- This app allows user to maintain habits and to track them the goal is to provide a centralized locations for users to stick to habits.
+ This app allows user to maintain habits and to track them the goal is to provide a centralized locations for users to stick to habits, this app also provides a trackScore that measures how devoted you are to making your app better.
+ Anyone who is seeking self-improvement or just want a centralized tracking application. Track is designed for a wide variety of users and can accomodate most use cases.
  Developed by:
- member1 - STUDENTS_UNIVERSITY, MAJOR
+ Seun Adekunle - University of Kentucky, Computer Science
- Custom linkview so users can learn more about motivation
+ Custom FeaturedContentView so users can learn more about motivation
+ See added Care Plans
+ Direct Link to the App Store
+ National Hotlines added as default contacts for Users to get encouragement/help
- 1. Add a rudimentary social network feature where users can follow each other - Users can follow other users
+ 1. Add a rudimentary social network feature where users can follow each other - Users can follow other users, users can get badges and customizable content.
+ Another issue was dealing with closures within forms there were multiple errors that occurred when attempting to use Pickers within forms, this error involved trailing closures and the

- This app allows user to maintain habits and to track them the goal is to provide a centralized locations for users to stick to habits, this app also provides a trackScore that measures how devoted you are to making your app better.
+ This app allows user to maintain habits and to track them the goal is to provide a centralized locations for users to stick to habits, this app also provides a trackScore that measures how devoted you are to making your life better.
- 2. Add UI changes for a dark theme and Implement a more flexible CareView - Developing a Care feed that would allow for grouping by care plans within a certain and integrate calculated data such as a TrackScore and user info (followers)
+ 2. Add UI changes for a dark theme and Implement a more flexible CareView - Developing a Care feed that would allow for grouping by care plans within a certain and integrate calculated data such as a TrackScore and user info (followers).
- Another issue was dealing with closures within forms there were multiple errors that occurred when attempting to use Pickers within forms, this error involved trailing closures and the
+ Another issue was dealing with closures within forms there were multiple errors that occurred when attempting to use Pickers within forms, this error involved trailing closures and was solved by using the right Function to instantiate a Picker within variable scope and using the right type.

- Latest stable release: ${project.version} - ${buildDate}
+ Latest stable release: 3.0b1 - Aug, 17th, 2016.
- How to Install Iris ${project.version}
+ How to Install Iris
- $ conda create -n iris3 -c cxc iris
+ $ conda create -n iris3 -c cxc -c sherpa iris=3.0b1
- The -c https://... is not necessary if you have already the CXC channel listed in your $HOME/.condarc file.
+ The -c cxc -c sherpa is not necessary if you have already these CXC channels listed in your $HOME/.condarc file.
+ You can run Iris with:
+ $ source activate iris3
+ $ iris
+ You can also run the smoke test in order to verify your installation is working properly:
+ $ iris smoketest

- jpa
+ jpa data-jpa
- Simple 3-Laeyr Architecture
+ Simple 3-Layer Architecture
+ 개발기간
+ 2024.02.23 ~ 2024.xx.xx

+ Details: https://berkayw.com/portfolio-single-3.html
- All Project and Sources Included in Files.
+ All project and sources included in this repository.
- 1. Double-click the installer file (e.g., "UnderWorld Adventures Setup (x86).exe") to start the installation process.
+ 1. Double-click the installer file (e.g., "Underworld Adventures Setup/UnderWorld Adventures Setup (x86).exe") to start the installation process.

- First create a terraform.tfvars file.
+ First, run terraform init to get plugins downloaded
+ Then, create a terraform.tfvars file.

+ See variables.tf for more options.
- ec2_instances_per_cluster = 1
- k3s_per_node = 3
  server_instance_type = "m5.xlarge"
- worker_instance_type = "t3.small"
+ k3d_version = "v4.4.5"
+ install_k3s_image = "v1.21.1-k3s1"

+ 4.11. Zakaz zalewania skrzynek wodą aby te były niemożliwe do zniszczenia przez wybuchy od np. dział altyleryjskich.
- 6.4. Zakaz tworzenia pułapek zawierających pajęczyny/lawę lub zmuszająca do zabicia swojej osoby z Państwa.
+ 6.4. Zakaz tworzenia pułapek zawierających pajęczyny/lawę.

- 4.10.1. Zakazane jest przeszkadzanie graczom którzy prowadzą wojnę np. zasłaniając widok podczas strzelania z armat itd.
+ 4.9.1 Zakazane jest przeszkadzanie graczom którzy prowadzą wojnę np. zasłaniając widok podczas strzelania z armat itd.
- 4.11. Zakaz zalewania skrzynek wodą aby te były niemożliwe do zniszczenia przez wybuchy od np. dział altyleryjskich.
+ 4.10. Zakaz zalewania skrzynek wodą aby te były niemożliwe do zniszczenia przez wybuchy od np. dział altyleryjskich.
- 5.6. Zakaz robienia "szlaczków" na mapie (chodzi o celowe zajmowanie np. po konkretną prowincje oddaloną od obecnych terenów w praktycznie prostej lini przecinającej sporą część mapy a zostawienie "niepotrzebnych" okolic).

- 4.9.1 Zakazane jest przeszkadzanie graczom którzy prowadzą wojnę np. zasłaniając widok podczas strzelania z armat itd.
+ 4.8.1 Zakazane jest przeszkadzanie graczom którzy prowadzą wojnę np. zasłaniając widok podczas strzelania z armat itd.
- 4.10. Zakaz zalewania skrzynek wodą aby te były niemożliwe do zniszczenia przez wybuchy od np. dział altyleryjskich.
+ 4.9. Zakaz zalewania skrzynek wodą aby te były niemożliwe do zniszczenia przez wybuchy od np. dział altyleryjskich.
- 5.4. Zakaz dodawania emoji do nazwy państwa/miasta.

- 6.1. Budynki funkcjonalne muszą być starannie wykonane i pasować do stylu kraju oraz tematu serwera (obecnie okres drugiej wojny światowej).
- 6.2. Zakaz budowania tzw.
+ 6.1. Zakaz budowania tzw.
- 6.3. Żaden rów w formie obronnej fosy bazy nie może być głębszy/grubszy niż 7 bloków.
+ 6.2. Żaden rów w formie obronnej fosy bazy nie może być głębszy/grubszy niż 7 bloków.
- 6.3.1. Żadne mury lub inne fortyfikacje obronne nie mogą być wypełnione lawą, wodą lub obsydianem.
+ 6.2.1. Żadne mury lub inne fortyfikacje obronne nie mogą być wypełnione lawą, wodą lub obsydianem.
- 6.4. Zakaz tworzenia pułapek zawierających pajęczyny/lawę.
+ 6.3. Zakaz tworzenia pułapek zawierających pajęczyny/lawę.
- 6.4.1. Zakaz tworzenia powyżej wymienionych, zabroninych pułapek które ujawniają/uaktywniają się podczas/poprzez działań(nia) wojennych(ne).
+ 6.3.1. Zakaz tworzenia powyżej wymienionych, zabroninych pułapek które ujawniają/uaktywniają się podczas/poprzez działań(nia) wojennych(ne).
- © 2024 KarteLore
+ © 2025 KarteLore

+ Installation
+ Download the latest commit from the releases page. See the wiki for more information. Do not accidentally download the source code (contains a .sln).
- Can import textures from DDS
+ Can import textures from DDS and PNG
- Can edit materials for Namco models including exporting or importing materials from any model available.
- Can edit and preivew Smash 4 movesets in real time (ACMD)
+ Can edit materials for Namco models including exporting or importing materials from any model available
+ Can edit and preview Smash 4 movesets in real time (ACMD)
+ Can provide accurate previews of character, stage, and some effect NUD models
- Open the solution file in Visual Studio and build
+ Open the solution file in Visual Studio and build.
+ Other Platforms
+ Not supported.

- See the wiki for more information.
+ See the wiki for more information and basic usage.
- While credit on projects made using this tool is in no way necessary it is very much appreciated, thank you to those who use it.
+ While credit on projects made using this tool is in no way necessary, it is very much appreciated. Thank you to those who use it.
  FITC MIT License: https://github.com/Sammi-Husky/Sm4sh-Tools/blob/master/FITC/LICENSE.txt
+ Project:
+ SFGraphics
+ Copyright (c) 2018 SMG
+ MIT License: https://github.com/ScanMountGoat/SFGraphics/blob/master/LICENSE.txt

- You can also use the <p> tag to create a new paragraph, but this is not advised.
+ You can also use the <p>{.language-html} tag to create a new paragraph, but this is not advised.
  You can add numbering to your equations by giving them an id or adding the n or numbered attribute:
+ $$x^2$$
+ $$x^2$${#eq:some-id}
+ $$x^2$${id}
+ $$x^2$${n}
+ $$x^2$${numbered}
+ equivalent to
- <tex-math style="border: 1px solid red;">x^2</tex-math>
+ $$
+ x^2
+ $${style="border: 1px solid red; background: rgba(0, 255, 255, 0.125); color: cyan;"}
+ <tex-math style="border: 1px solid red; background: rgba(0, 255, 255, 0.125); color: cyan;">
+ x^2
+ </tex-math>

====

What needs to be done
Wherever a line holds the word "blob", copy that line out of the entries above.

Exercise answer
  FITC MIT License: https://github.com/Sammi-Husky/Sm4sh-Tools/blob/master/FITC/LICENSE.txt
+ MIT License: https://github.com/ScanMountGoat/SFGraphics/blob/master/LICENSE.txt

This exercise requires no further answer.